The qe also varied along the drip lines at each Agri-Park; however, the differences were not always significant. The trend of qe along the drip lines varied from one Agri-Park to the other. Rooiwal exhibited a general increase in qe along the drip lines culminating in the highest qe at L3/4 (1.15 ± 0.03 L h−1) and L (1.15 ± 0.01 L h−1), which were not significantly different (Figure 3A). The lowest qe occurred at L0 (1.06 ± 0.04 L h−1); however, it was not significantly different from L1/4 (1.08 ± 0.00 L h−1) and L1/2 (1.08 ± 0.01 L h−1). Soshanguve showed a general decrease in qe from the inlet to the middle of the drip lines followed by an increase in the downstream direction (Figure 3B). However, the differences of qe were not significant with values varying from 0.43 ± 0.11 L h−1for L1/2 to 0.59 ± 0.11 L h−1 for L0.
In contrast, Tarlton’s qe increased from L0 to L1/4 and then decreased to L1/2 followed by an increase (Figure 3C).
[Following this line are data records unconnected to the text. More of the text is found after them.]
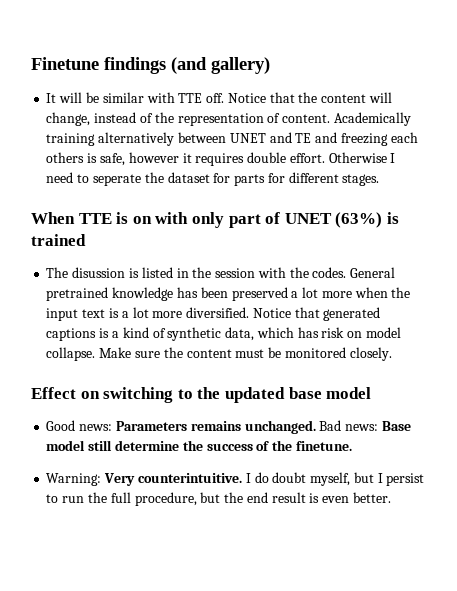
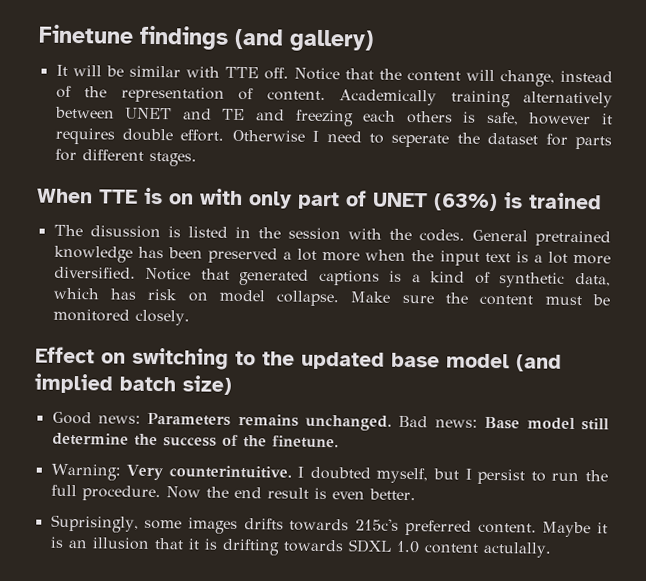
- Effect on switching to the updated base model
+ Effect on switching to the updated base model (and implied batch size)
- I do doubt myself, but I persist to run the full procedure, but the end result is even better.
+ I doubted myself, but I persist to run the full procedure. Now the end result is even better.
+ Suprisingly, some images drifts towards 215c's preferred content. Maybe it is an illusion that it is drifting towards SDXL 1.0 content actulally.

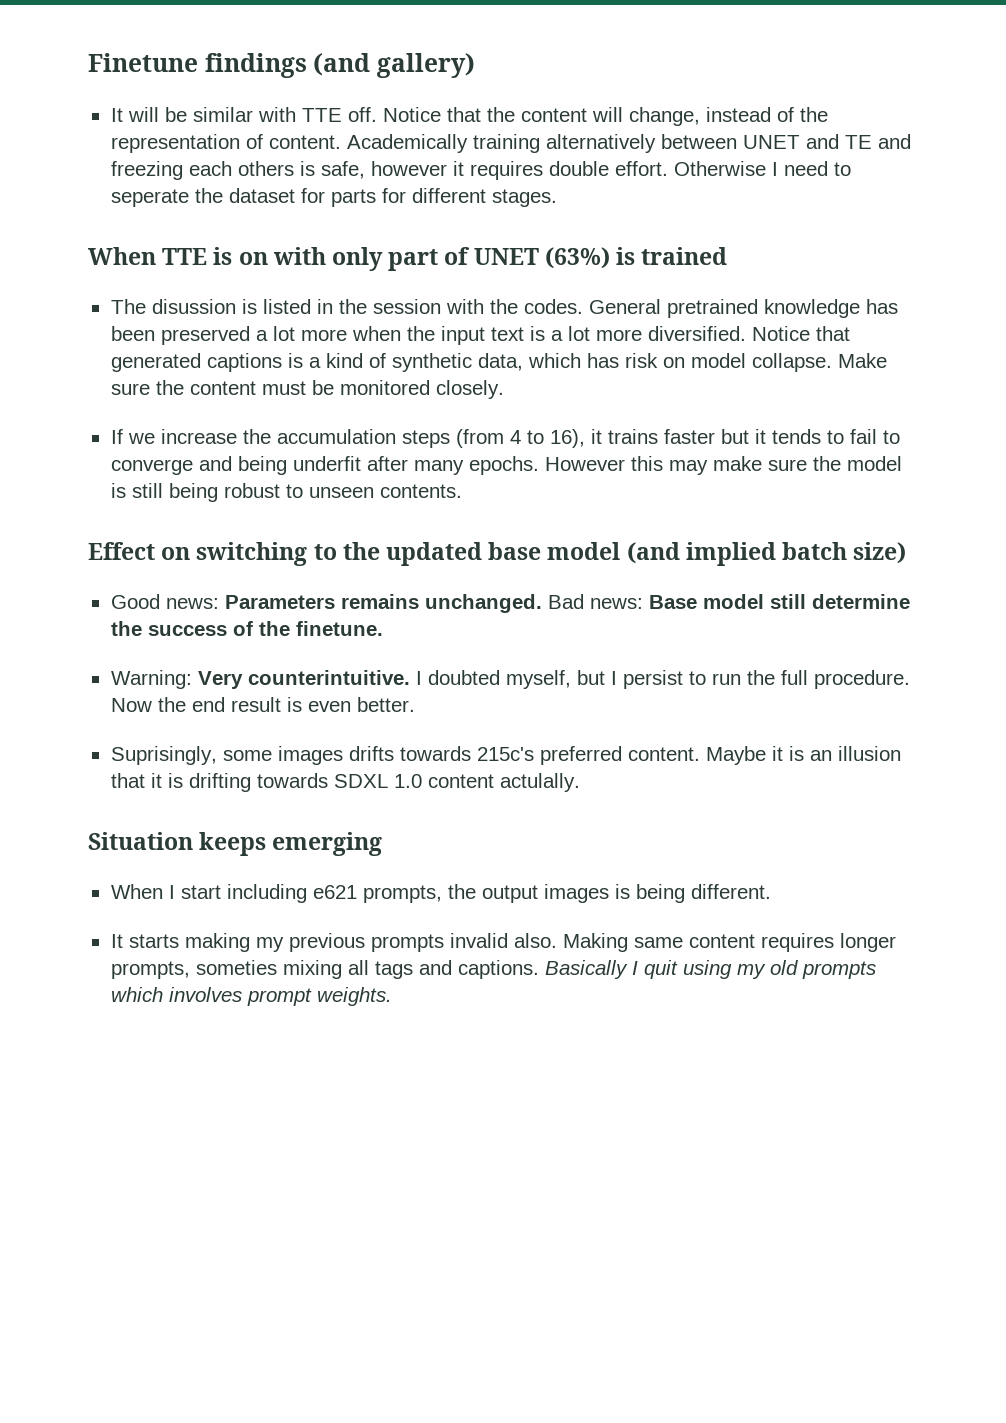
+ If we increase the accumulation steps (from 4 to 16), it trains faster but it tends to fail to converge and being underfit after many epochs. However this may make sure the model is still being robust to unseen contents.
+ Situation keeps emerging
+ When I start including e621 prompts, the output images is being different.
+ It starts making my previous prompts invalid also. Making same content requires longer prompts, someties mixing all tags and captions. Basically I quit using my old prompts which involves prompt weights.

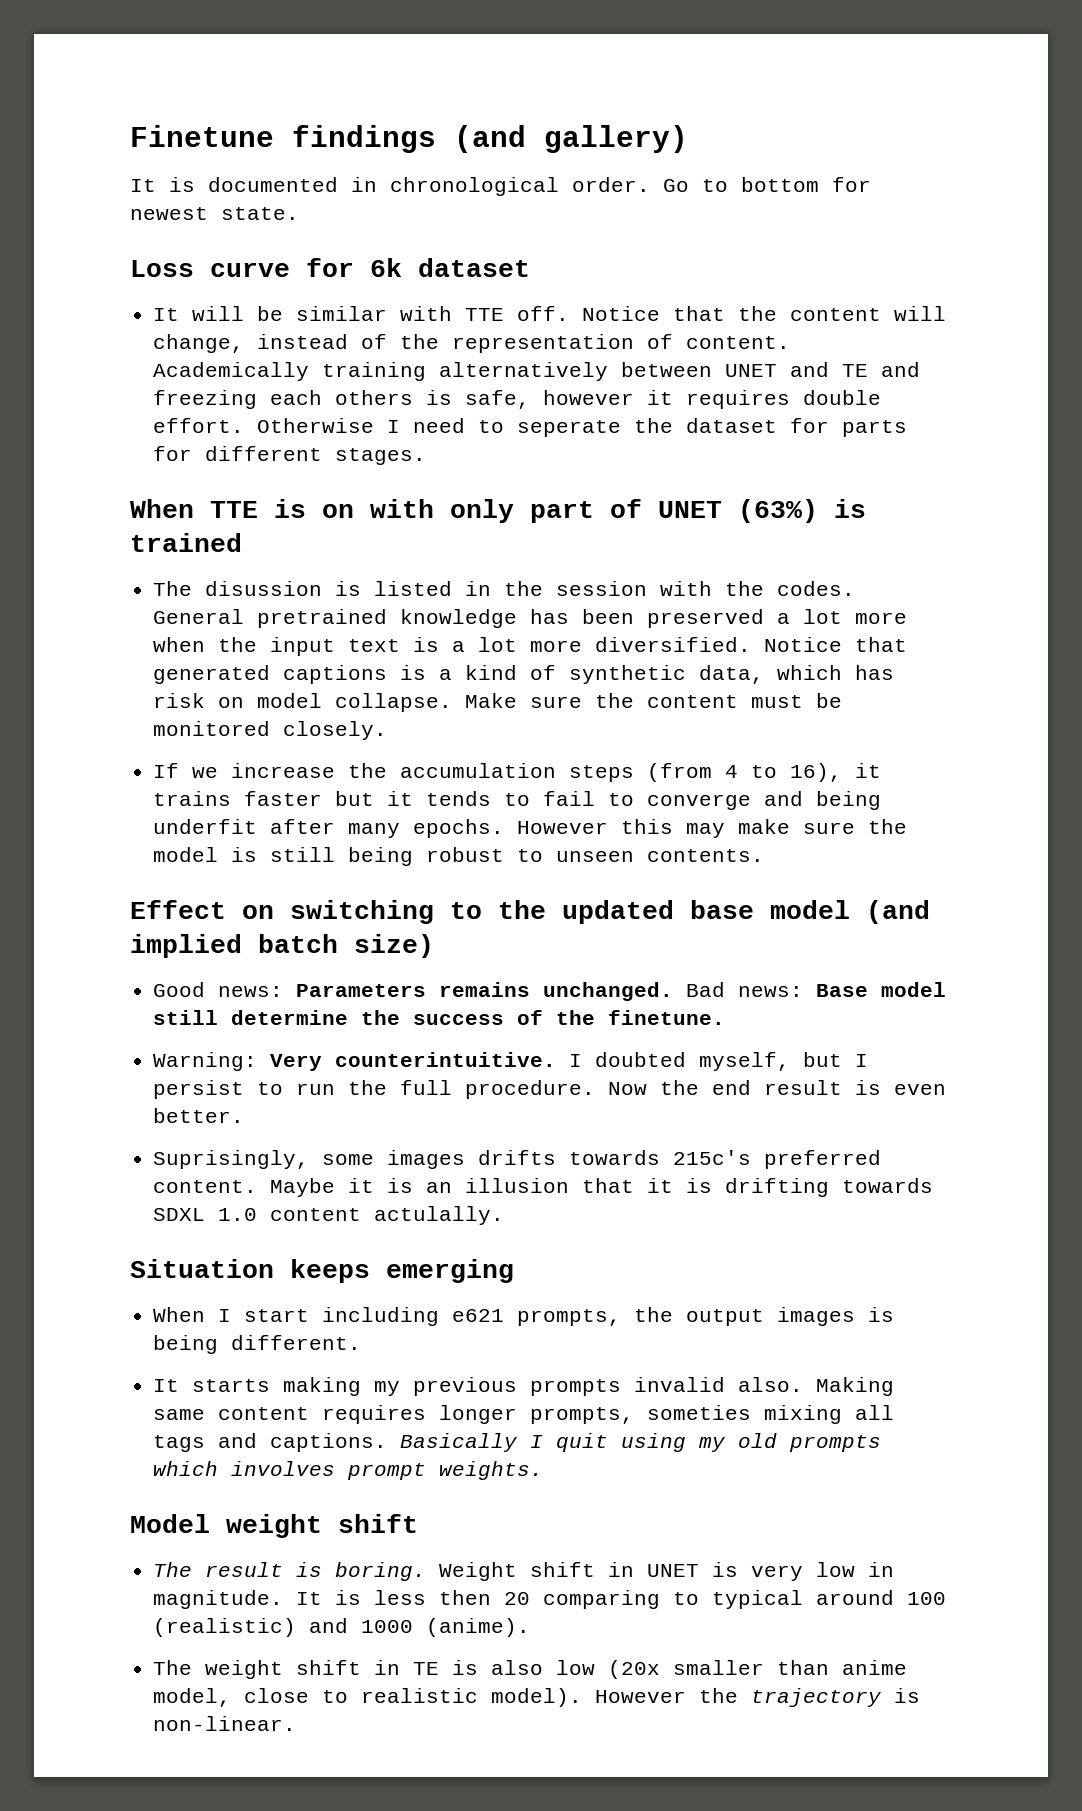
+ It is documented in chronological order. Go to bottom for newest state.
+ Loss curve for 6k dataset
+ Model weight shift
+ The result is boring. Weight shift in UNET is very low in magnitude. It is less then 20 comparing to typical around 100 (realistic) and 1000 (anime).
+ The weight shift in TE is also low (20x smaller than anime model, close to realistic model). However the trajectory is non-linear.

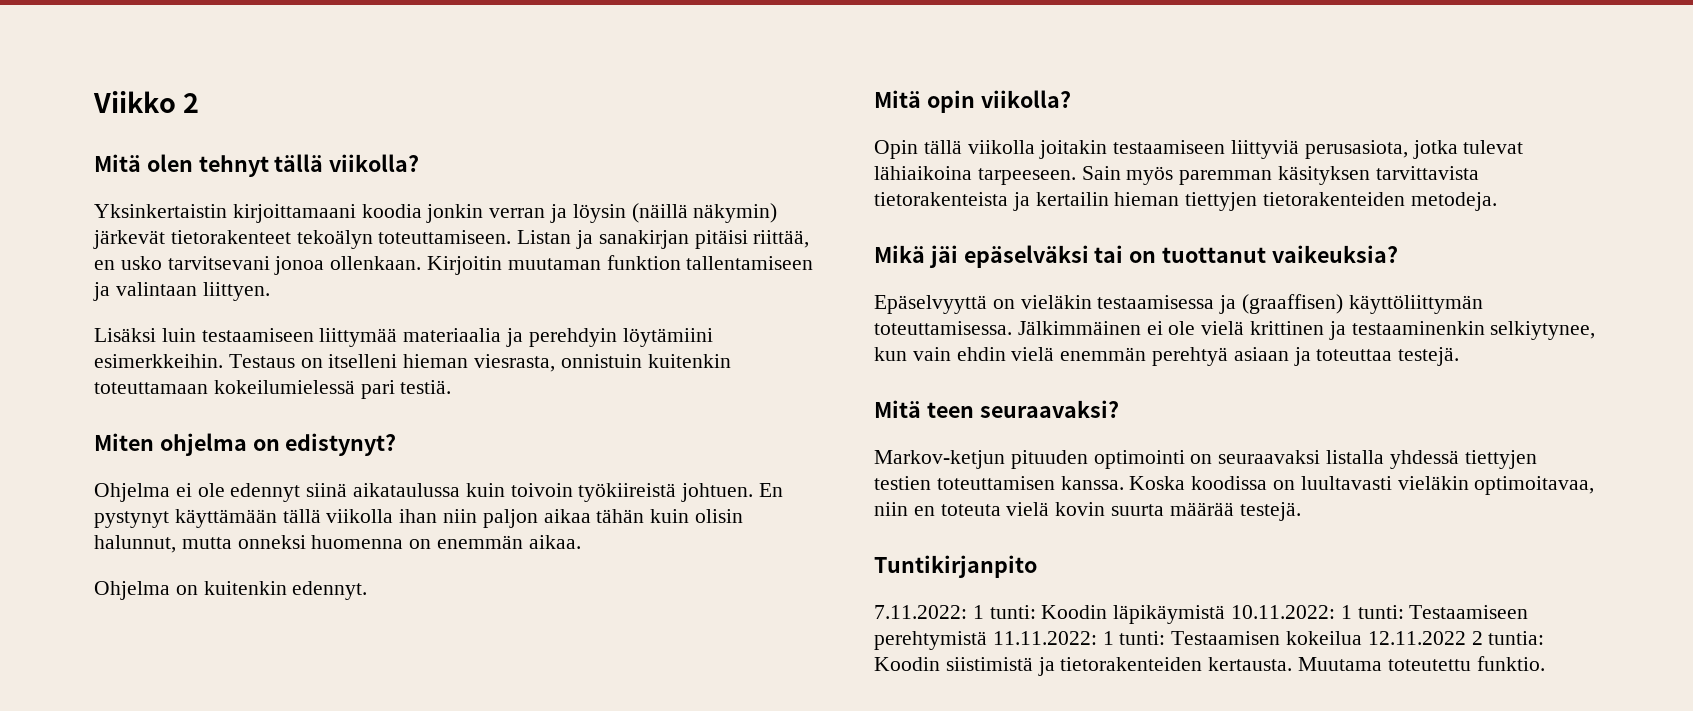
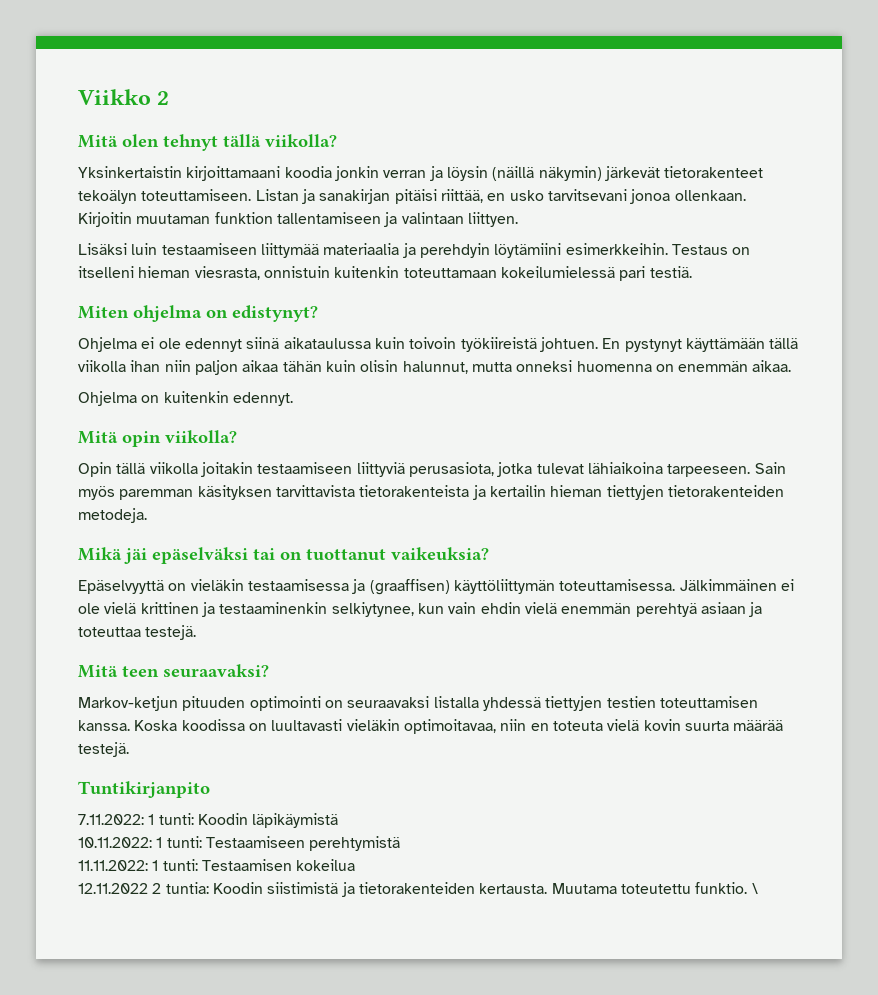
- 7.11.2022: 1 tunti: Koodin läpikäymistä 10.11.2022: 1 tunti: Testaamiseen perehtymistä 11.11.2022: 1 tunti: Testaamisen kokeilua 12.11.2022 2 tuntia: Koodin siistimistä ja tietorakenteiden kertausta.
+ 7.11.2022: 1 tunti: Koodin läpikäymistä
+ 10.11.2022: 1 tunti: Testaamiseen perehtymistä
+ 11.11.2022: 1 tunti: Testaamisen kokeilua
+ 12.11.2022 2 tuntia: Koodin siistimistä ja tietorakenteiden kertausta.
+ \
The highest qe (1.59 ± 0.12 L h−1) occurred at L1/4 and the lowest at L1/2 (1.27 ± 0.07 L h−1), which were significantly different. The qe for the other measurement positions on the drip lines were not significantly different. Westonaria exhibited a general decrease in qe in the downstream direction (Figure 3D); however, there was no significant differences among the qe. Therefore, the highest qe (1.40 ± 0.31 L h−1) occurred at L0 and the lowest at L (0.83 ± 0.34 L h−1).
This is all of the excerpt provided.